Go through the entries below and work out how many lines include "width". Answer with the number only.

__Data under study__
****************
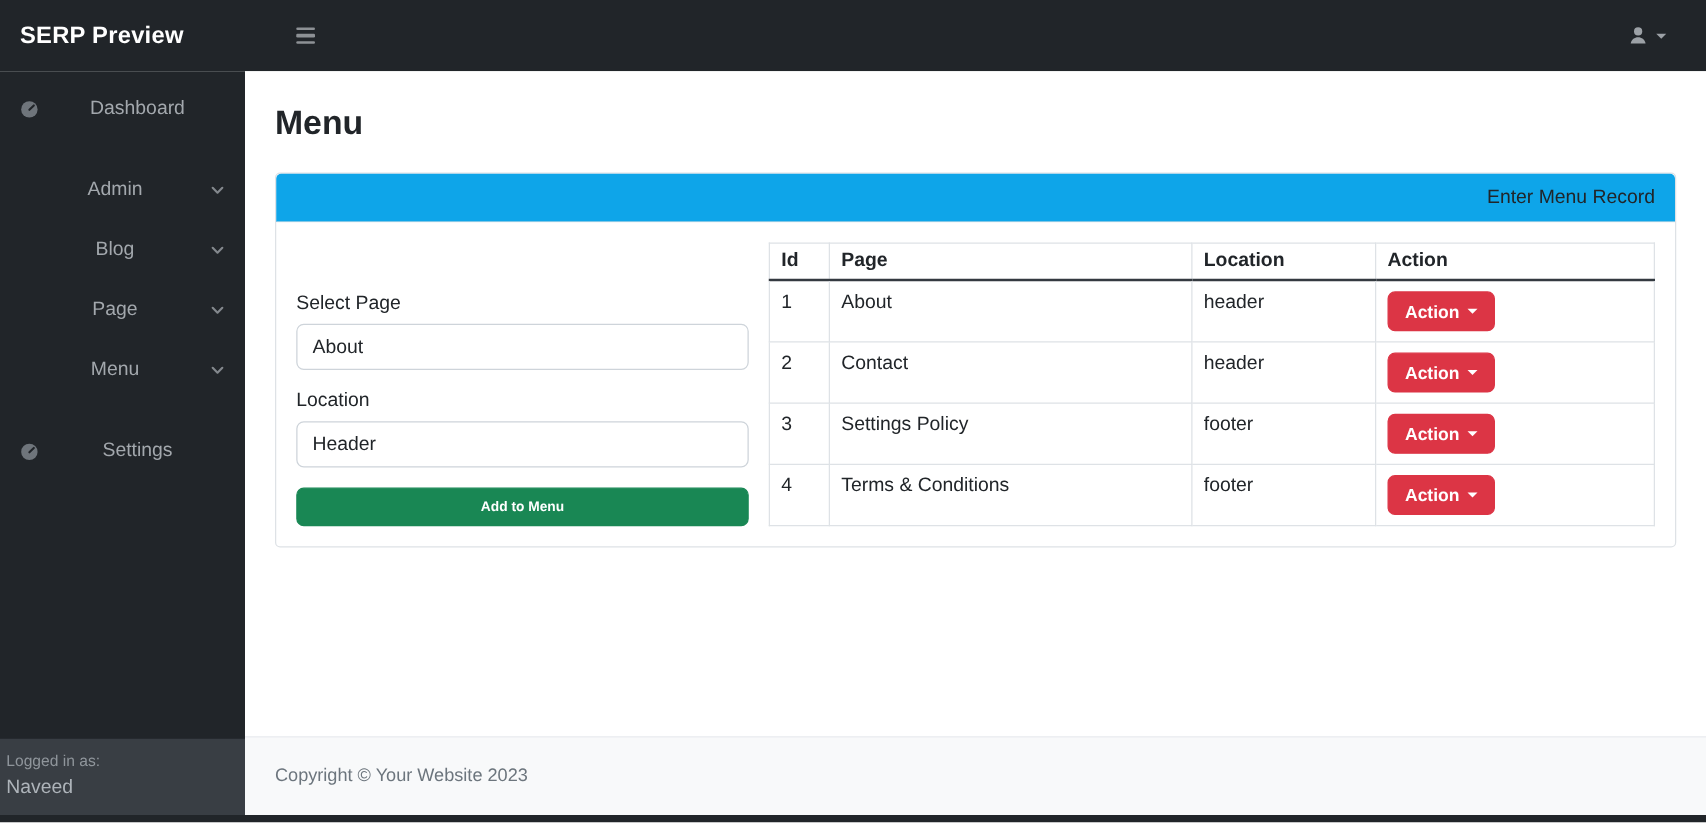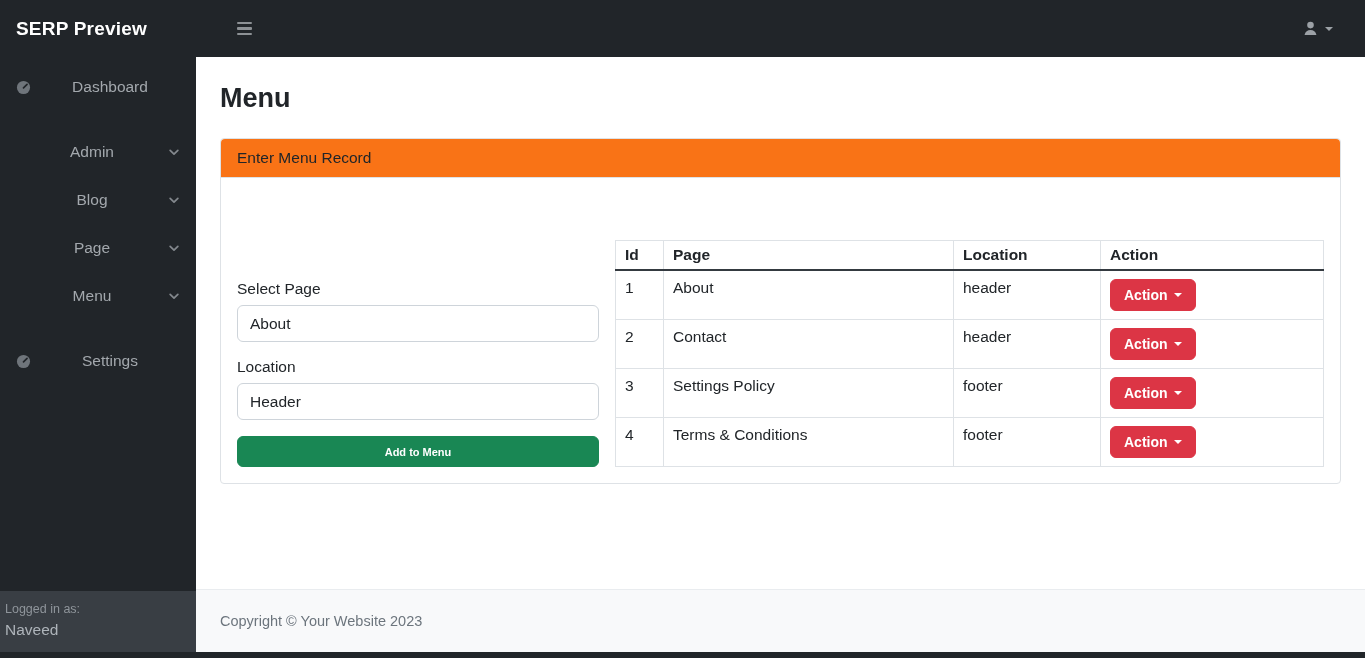--- a/index.html
+++ b/index.html
@@ -41,7 +41,7 @@
 
   
   .card { border:1px solid #dee2e6; border-radius:4px; background:#fff; }
-  .card-header { background:#f97316; border-bottom:1px solid #dee2e6; padding:10px 16px; font-size:15.5px; color:#212529; border-radius:4px 4px 0 0; }
+  .card-header { background:#0ea5e9; border-bottom:1px solid #dee2e6; padding:10px 16px; font-size:15.5px; color:#212529; border-radius:4px 4px 0 0;text-align:right; }
   .card-body { padding:16px; display:flex; align-items:flex-end; }
 
   

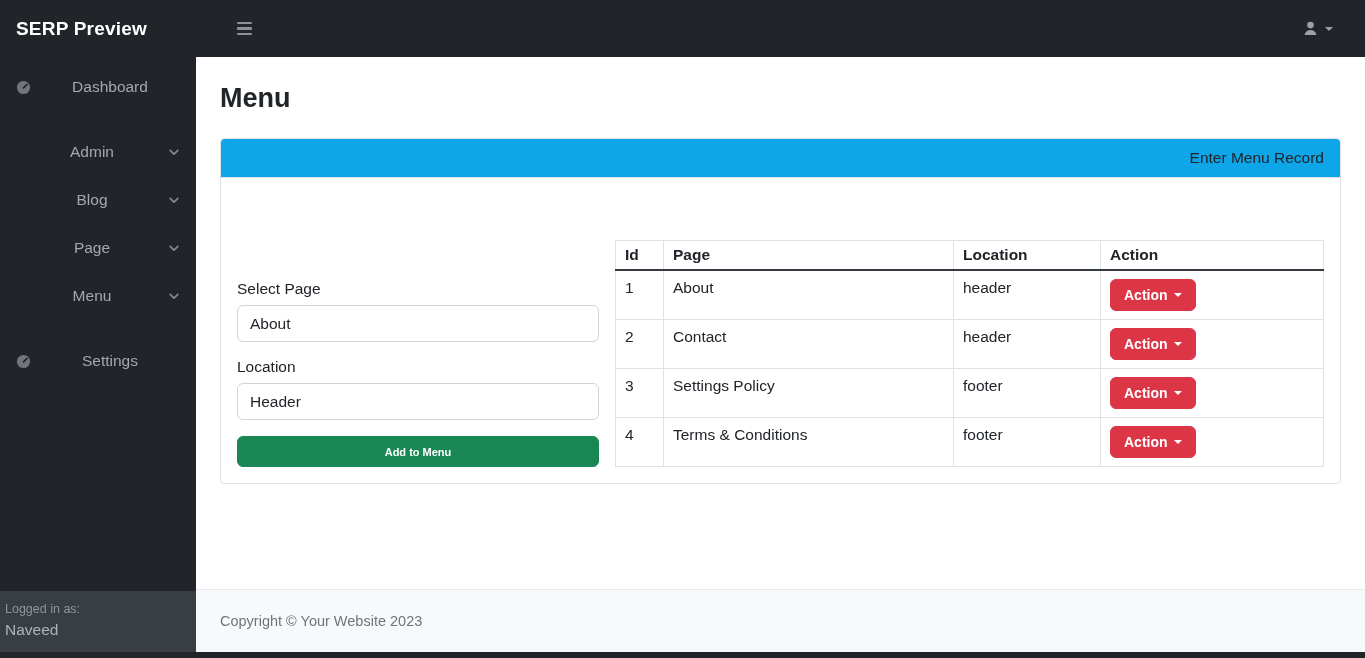--- a/index.html
+++ b/index.html
@@ -52,7 +52,7 @@
 
   
   .tbl-wrap { flex:1 1 auto; }
-  table.menu-table { width:100%; border-collapse:collapse; font-size:15.5px; color:#212529;margin-top:46px; }
+  table.menu-table { width:100%; border-collapse:collapse; font-size:15.5px; color:#212529; }
   .menu-table th, .menu-table td { border:1px solid #dee2e6; text-align:left; }
   .menu-table th { font-weight:700; padding:5px 9px; border-bottom:2px solid #343a40; }
   .menu-table td { padding:8px 9px; vertical-align:top; }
****************
__Finished exercise__
2